先ほどご紹介した通り、すでに日本農福連携協会が発足しており、多くの取り組みが実施されています。
【出典】日本農福連携協会
日本農福連携協会が運営する「ノウフク」というプラットフォームでは、広く会員を募集しています。
個人でも年1万円の協賛金を支払えば会員になることが可能です。なお、個人会員になると以下のような特典があります。
- 日本農福連携協会が主催するフォーラム、セミナー、マルシェへの参加
- ノウフクロゴマークの使用
- ノウフク メールマガジンの配信
- ノウフクWEBでの商品や事業所の紹介
- その他農福連携に関わる全般的な相談
厚生労働省が来年度予算案に新たに組み込んだ農福連携のモデル事業ですが、もしかすると農福連携による農産物が一般化する起爆剤になるかもしれません。
障害者福祉サービスの予算は増やすべき?減らすべき?
これまで障害者福祉では「自治体に丸投げ」という意見が少なくありませんでした。国が積極介入しない、自治体任せの運営になっていた部分があったのです。
また逆に、各自治体による支援を受けるための条件に差があったり、予算が増えても当事者への恩恵が薄いという意見もありました。
そもそも日本の障害福祉関連への予算は世界的に見て多いのか少ないのか、国際比較の興味深いデータを見てみましょう。
【出典】OECD
少し見づらいですが、左から4番目の黄色が日本です。障害関連費は、GDP比で1%ほどしかありません。

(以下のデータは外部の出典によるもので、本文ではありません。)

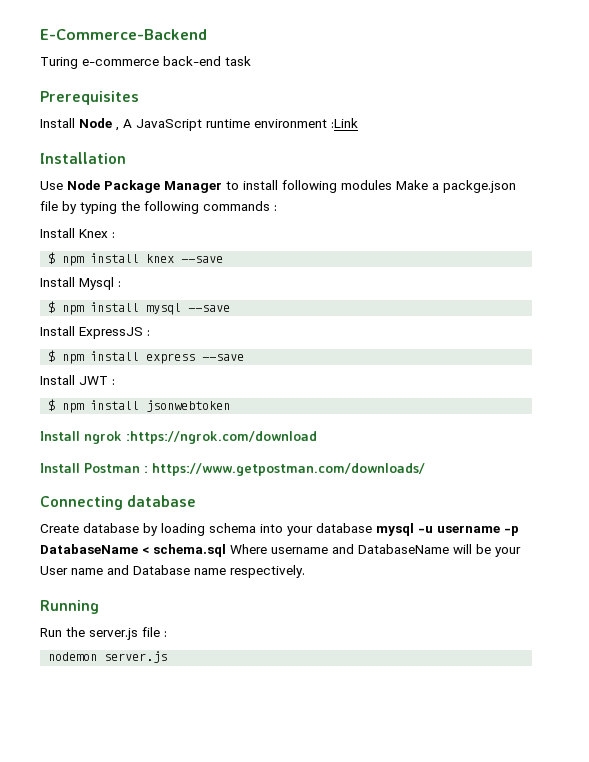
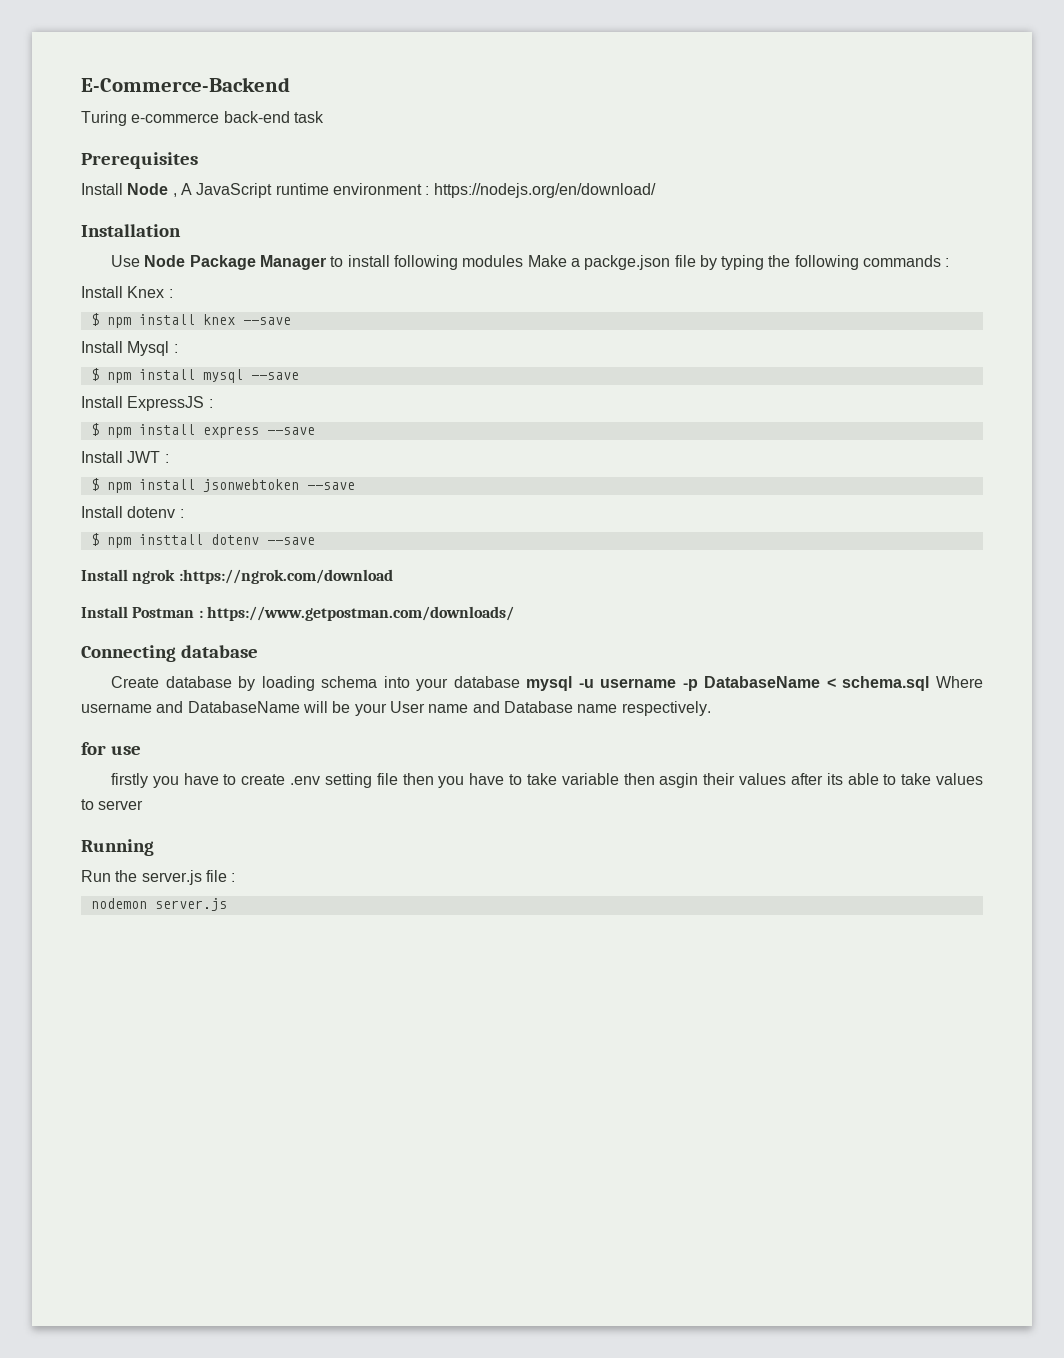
[331,118,358,128] :Link -> [425,183,656,198] : https://nodejs.org/en/download/
(231, 406) none -> [306,482,355,490] [81,506,184,518] [90,533,315,548] --save // Install dotenv : // $ npm insttall dotenv --save
(305, 571) none -> [81,742,142,755] [110,773,983,788] [81,799,144,810] // for use // firstly you have to create .env setting file then you have to take variable then asgin their values after its able to take values to server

対する一番右側の青色が障害者福祉が充実しているフィンランドです。実に日本の3倍以上の予算で障害者福祉を行っているのが分かります。
日本は少子高齢化により、社会保障費が逼迫していると常々言われてきましたが、障害福祉関連予算の増加や福祉分野における環境整備は経済の発展に寄与する可能性が十分にあるとも言われています。
日本経済の底上げという観点で考えたとき、障害福祉への予算を今後も増やしていくべきなのは言うまでもないでしょう。